Print

CVEC snags stimulus money for energy upgrade

By Holly Jessen | December 29, 2011

Chippewa Valley Ethanol Plant Co. LLLP is one of 36 Minnesota projects that will receive grant money for energy upgrades thanks to American Recovery and Reinvestment Act grant money. The 46 MMgy Benson, Minn., facility will receive $500,000 to help pay for a $2 million project to recover waste heat from the plant’s regenerative thermal oxidizer.

A total of $4.1 million in funding has been dedicated to the one-time energy upgrade grant program, administered by the Minnesota Department of Commerce, Division of Energy Resources. In all, the 36 facilities will realize more than $3 million in energy savings a year. The goal of the program was to make energy efficiency improvements to commercial, industrial, and nonprofit facilities in the state. “Energy savings projects like these are good for business, good for our environment, and good for our economy, said Commerce Commissioner Mike Rothman. “This targeted investment of one-time funds will pay for itself over and over again. It has helped dozens of facilities dramatically reduce their energy consumption and realize millions of dollars in ongoing cost savings.”

By installing a heat exchanger, CVEC can capture heat that is typically exhausted into the atmosphere and use it to produce heat for the ethanol production process, reducing the amount of natural gas it needs to use. The process will save the ethanol plant an estimated $700,000 a year, meaning the cost of installation will have a three-year payback.
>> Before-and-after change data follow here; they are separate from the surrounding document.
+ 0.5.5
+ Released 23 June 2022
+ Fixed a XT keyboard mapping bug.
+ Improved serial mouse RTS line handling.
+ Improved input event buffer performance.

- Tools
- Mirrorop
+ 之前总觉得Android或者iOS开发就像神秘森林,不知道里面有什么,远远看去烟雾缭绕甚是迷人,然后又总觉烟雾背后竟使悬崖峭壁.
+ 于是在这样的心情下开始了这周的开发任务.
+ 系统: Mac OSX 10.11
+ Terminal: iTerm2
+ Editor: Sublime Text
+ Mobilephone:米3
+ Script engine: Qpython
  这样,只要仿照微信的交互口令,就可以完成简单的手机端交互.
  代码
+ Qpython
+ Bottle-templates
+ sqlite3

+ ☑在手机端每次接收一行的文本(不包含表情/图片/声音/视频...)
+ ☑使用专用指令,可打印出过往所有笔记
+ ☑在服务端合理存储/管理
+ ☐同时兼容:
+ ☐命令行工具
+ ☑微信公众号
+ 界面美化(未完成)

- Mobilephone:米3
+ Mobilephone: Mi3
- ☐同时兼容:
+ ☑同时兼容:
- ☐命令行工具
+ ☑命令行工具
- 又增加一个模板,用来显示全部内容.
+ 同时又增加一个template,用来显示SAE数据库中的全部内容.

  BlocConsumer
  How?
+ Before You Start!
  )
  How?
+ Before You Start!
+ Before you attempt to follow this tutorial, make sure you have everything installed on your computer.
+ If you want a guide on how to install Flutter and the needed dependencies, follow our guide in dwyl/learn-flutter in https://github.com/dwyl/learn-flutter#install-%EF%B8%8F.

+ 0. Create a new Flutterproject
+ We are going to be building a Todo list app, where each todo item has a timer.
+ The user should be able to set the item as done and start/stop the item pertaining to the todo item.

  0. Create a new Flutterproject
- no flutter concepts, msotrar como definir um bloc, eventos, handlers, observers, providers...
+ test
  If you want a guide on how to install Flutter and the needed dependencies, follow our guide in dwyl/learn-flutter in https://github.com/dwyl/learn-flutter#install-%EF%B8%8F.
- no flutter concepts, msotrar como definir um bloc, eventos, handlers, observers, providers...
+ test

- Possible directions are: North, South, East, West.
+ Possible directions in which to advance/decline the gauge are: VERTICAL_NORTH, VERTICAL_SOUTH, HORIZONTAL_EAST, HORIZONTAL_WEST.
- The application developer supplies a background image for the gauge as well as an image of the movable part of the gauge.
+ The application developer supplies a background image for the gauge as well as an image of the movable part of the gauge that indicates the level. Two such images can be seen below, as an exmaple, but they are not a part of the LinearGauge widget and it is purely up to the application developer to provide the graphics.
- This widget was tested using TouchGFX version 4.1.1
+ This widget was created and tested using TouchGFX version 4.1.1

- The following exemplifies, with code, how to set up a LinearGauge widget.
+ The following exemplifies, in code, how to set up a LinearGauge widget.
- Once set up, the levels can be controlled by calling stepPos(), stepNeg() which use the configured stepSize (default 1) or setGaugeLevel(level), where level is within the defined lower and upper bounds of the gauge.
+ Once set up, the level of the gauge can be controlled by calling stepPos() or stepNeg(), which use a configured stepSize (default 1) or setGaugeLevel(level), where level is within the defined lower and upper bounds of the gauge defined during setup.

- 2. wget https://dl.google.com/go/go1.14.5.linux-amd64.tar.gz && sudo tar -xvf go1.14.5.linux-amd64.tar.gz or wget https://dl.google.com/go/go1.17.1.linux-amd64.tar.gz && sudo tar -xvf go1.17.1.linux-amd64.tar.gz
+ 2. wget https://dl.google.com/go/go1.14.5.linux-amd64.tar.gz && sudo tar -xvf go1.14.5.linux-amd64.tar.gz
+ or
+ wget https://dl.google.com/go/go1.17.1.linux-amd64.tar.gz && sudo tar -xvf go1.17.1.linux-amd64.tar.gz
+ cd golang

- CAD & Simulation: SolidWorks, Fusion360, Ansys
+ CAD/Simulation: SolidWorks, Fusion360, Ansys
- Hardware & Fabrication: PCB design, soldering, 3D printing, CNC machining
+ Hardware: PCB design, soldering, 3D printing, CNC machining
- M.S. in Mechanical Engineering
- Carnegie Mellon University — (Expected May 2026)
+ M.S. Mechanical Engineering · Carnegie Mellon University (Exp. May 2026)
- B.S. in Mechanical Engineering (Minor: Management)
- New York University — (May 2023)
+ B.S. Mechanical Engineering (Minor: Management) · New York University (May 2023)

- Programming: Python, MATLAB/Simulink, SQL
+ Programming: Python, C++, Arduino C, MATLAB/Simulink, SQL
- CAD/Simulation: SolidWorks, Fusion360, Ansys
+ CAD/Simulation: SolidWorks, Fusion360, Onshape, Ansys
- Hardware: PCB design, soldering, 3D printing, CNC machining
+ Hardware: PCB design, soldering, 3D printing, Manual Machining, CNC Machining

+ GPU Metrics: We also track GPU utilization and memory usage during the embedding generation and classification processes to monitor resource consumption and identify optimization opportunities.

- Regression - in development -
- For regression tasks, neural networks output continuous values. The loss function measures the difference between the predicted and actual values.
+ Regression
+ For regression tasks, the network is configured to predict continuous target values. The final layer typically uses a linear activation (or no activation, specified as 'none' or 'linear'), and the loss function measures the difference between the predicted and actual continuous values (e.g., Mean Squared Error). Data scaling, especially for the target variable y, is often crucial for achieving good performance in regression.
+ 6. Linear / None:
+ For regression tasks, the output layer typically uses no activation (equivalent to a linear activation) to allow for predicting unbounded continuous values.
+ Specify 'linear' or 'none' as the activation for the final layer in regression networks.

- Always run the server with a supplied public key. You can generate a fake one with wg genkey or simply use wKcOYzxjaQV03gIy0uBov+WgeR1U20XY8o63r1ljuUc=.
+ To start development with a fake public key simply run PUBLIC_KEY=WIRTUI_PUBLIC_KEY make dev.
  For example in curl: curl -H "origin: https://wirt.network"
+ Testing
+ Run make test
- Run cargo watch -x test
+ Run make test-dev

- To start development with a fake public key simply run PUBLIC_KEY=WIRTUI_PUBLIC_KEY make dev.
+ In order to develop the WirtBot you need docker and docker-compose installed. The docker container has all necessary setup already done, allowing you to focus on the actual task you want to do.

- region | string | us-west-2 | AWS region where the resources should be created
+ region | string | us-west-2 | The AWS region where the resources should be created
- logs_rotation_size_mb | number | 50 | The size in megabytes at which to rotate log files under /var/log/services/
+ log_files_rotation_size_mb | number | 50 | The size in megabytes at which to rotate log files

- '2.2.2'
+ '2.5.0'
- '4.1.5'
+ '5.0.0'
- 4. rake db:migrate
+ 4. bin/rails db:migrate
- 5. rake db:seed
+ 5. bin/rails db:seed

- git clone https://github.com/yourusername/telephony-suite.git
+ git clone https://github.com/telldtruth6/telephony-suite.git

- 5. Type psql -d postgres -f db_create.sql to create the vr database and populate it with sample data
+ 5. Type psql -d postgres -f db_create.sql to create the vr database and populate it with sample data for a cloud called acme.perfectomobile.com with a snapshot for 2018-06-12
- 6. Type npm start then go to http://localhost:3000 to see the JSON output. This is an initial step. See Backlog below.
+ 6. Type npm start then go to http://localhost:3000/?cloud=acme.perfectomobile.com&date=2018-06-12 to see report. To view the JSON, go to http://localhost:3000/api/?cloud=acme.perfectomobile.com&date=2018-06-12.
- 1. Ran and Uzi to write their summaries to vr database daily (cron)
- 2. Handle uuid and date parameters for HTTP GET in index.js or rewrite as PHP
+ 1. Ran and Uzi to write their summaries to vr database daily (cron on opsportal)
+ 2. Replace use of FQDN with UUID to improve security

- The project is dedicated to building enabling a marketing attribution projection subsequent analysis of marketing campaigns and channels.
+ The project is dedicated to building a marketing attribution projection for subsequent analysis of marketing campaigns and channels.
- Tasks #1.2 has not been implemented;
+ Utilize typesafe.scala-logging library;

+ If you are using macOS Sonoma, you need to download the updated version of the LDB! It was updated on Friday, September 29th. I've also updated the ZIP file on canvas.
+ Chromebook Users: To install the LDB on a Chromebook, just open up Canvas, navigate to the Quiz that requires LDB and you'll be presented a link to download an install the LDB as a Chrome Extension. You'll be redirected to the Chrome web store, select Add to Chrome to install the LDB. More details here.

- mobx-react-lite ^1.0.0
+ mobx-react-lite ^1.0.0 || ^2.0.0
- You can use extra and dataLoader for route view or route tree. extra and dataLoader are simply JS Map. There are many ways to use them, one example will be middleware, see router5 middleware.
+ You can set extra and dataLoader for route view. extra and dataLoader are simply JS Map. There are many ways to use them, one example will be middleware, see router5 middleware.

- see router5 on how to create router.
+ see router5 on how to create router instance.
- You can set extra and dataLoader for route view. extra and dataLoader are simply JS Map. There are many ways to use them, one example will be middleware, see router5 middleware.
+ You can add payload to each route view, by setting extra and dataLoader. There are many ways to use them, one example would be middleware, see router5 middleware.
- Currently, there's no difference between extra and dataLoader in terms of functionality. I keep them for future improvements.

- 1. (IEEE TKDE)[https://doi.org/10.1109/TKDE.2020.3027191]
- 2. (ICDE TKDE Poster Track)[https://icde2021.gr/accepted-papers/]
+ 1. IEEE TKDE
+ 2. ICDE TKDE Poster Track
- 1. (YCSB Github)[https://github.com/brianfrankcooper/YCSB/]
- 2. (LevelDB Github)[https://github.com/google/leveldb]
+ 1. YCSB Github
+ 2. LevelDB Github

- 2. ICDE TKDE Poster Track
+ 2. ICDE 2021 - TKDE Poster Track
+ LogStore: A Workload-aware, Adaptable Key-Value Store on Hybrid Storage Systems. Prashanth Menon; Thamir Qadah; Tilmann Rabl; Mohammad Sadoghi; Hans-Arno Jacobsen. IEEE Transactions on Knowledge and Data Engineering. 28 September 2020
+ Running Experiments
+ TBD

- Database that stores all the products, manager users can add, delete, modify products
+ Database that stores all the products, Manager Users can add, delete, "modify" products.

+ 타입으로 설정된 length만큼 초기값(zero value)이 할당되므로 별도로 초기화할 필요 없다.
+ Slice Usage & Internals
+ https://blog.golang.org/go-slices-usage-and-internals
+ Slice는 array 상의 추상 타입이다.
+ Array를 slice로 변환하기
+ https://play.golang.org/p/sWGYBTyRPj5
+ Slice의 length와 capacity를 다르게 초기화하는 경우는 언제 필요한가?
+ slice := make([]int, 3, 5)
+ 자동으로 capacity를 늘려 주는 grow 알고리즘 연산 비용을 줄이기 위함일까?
Other examples of cost-savings include $200,000 in estimated energy cost reductions at St. John’s Hospital in Maplewood, Minn., and $50,000 in savings at Ameristeel U.S. Inc. in Duluth, Minn. “Commercial buildings and industrial facilities like these consume about half of our state’s energy,” Rothman said. “That’s why it makes sense to target large buildings. Targeted retrofits using one-time investments deliver the biggest bang for our buck. And every dollar a business or nonprofit saves is a dollar they can be using to expand their operations, hire new workers, and get our economy moving again.”

All direct improvement projects required matching funds. In all, the projects will save about 440,000 MMBtu per year, which adds up to enough energy to heat 8,150 homes a year. On average, the projects will have a four-year payback. Grant winners included both for-profit and nonprofit groups that have plans for or have completed upgrades to lighting, heating, ventilation, and air-conditioning systems and controls and to industrial processes.